EXERCISE DETAILS ▸
Pick every line from the data that holds the word "display".

******************************

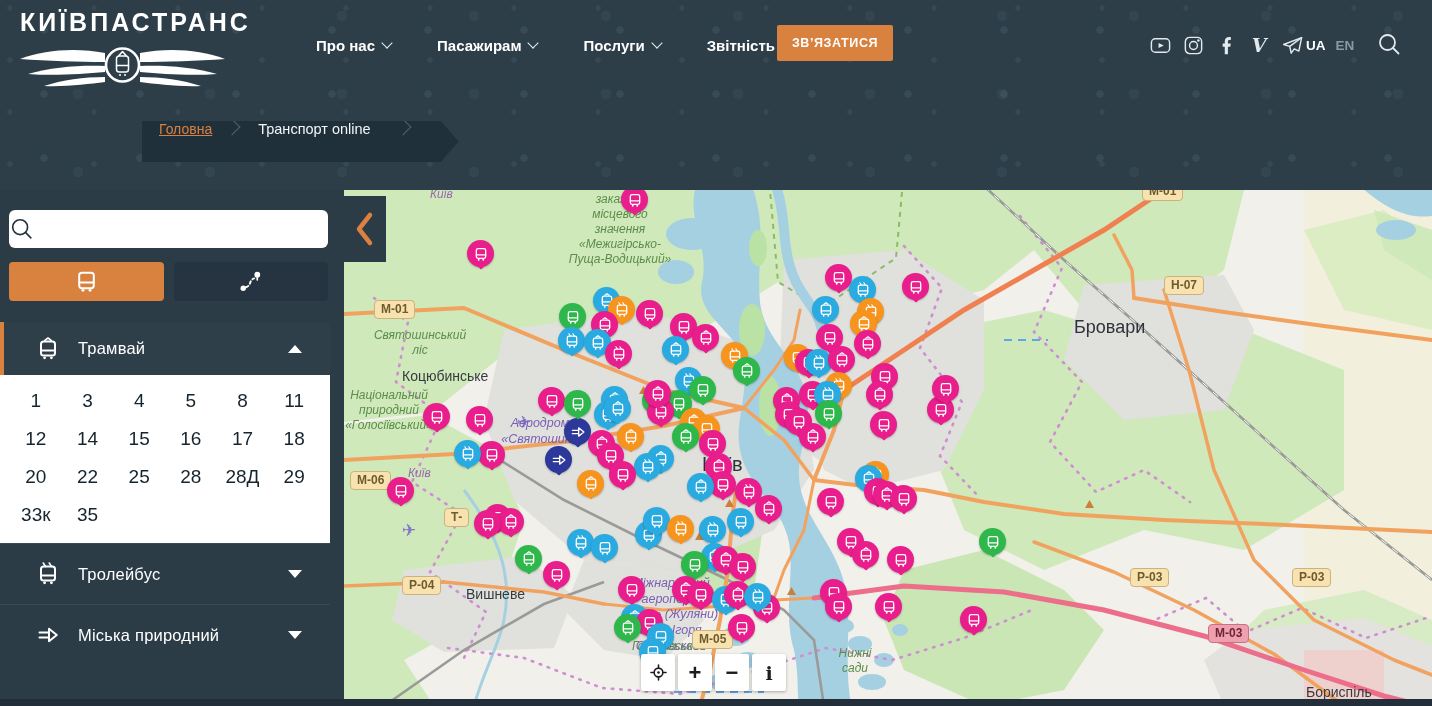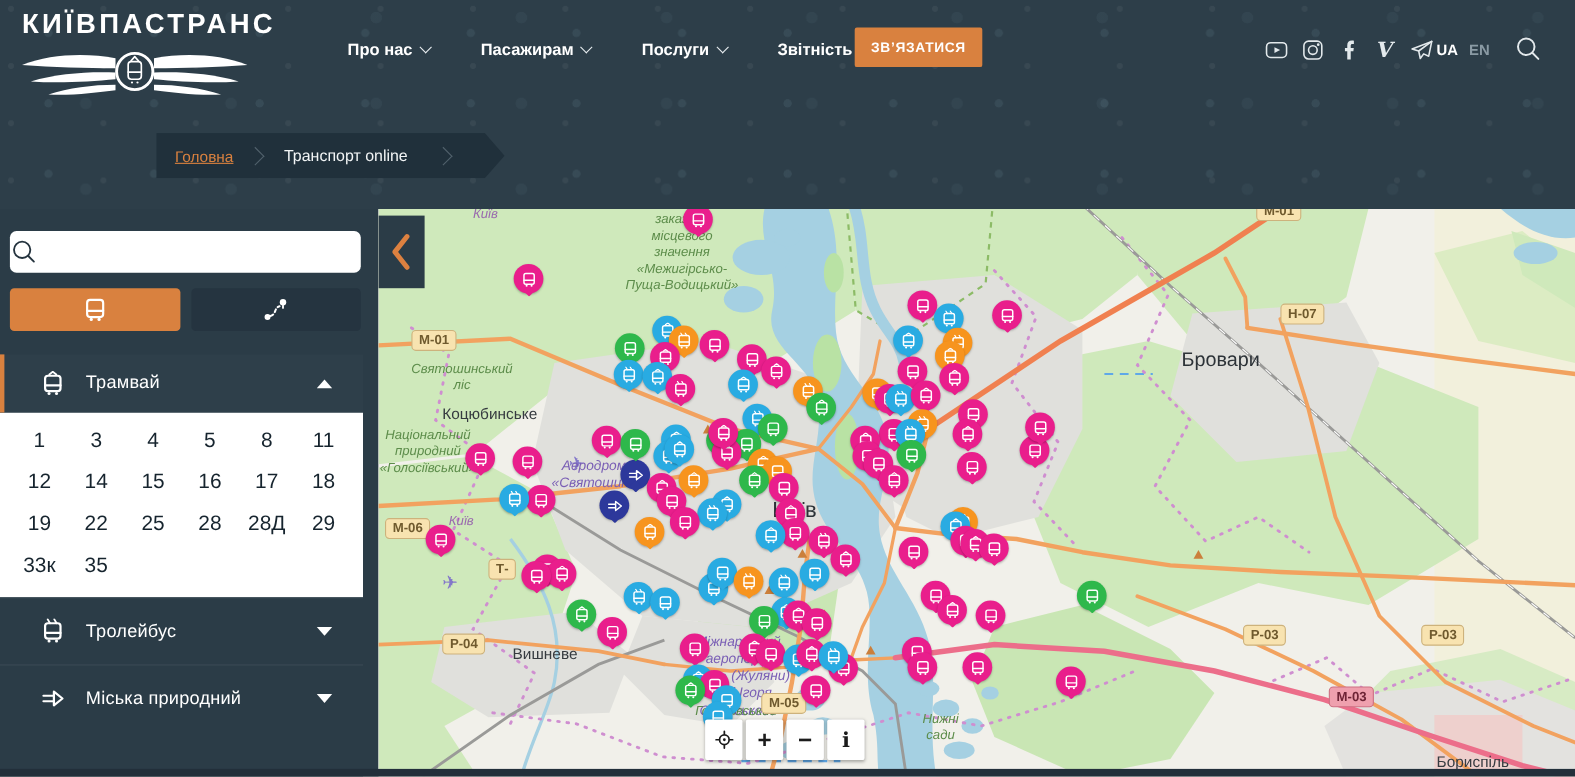--- a/index.html
+++ b/index.html
@@ -29,21 +29,21 @@
   .soc{width:24px;height:24px;cursor:pointer;display:flex;align-items:center;justify-content:center}
   .soc svg{width:23px;height:23px;stroke:#e3e9ec;stroke-width:1.5;fill:none;stroke-linejoin:round;stroke-linecap:round}
   .soc svg .f{fill:#e3e9ec;stroke:none}
   .soc svg .vt{font-family:"DejaVu Serif",serif;font-style:italic;font-weight:600;font-size:20px;fill:#e3e9ec;stroke:none}
   .lang{position:absolute;left:1306px;top:0;height:90px;display:flex;align-items:center;gap:10px;z-index:2}
   .lang .ua{color:#fff;font-weight:bold;font-size:13.5px;cursor:pointer}
   .lang .en{color:#8a9aa4;font-weight:bold;font-size:13.5px;cursor:pointer}
   .hsearch{position:absolute;left:1376px;top:31px;width:27px;height:27px;cursor:pointer;z-index:2}
   .hsearch svg{width:27px;height:27px;stroke:#e3e9ec;stroke-width:1.8;fill:none;stroke-linecap:round}
   
-  .crumb{position:absolute;left:142px;top:121px;height:41px;z-index:2;display:flex;align-items:center;
+  .crumb{position:absolute;left:142px;top:121px;height:41px;z-index:2;display:flex;
          background:#20303b;padding:0 30px 0 17px;
          clip-path:polygon(0 0,calc(100% - 18px) 0,100% 50%,calc(100% - 18px) 100%,0 100%)}
   .crumb a{color:#d9813f;font-size:14px;text-decoration:underline;cursor:pointer}
   .crumb .cur{color:#f2f5f6;font-size:14.5px}
   .chevline{width:11px;height:11px;border-top:1.5px solid #51616c;border-right:1.5px solid #51616c;
             transform:rotate(45deg);margin:0 20px 0 14px;flex:none}
   
   .sidebar{position:absolute;left:0;top:190px;width:330px;bottom:0;background:#2b3c47;z-index:3}
   .sb-search{position:absolute;left:9px;top:20px;width:319px;height:38px;background:#fff;border-radius:6px;
              display:flex;align-items:center}
@@ -266,21 +266,21 @@
         <div class="route-cell">4</div>
         <div class="route-cell">5</div>
         <div class="route-cell">8</div>
         <div class="route-cell">11</div>
         <div class="route-cell">12</div>
         <div class="route-cell">14</div>
         <div class="route-cell">15</div>
         <div class="route-cell">16</div>
         <div class="route-cell">17</div>
         <div class="route-cell">18</div>
-        <div class="route-cell">19</div>
+        <div class="route-cell">20</div>
         <div class="route-cell">22</div>
         <div class="route-cell">25</div>
         <div class="route-cell">28</div>
         <div class="route-cell">28Д</div>
         <div class="route-cell">29</div>
         <div class="route-cell">33к</div>
         <div class="route-cell">35</div>
       </div>
       <div class="acc-row tall">
         <span class="acc-ic"><svg class="ai">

******************************

RESPONSE FOR THIS EXERCISE ▸
   .soc{width:24px;height:24px;cursor:pointer;display:flex;align-items:center;justify-content:center}
   .lang{position:absolute;left:1306px;top:0;height:90px;display:flex;align-items:center;gap:10px;z-index:2}
-  .crumb{position:absolute;left:142px;top:121px;height:41px;z-index:2;display:flex;align-items:center;
+  .crumb{position:absolute;left:142px;top:121px;height:41px;z-index:2;display:flex;
              display:flex;align-items:center}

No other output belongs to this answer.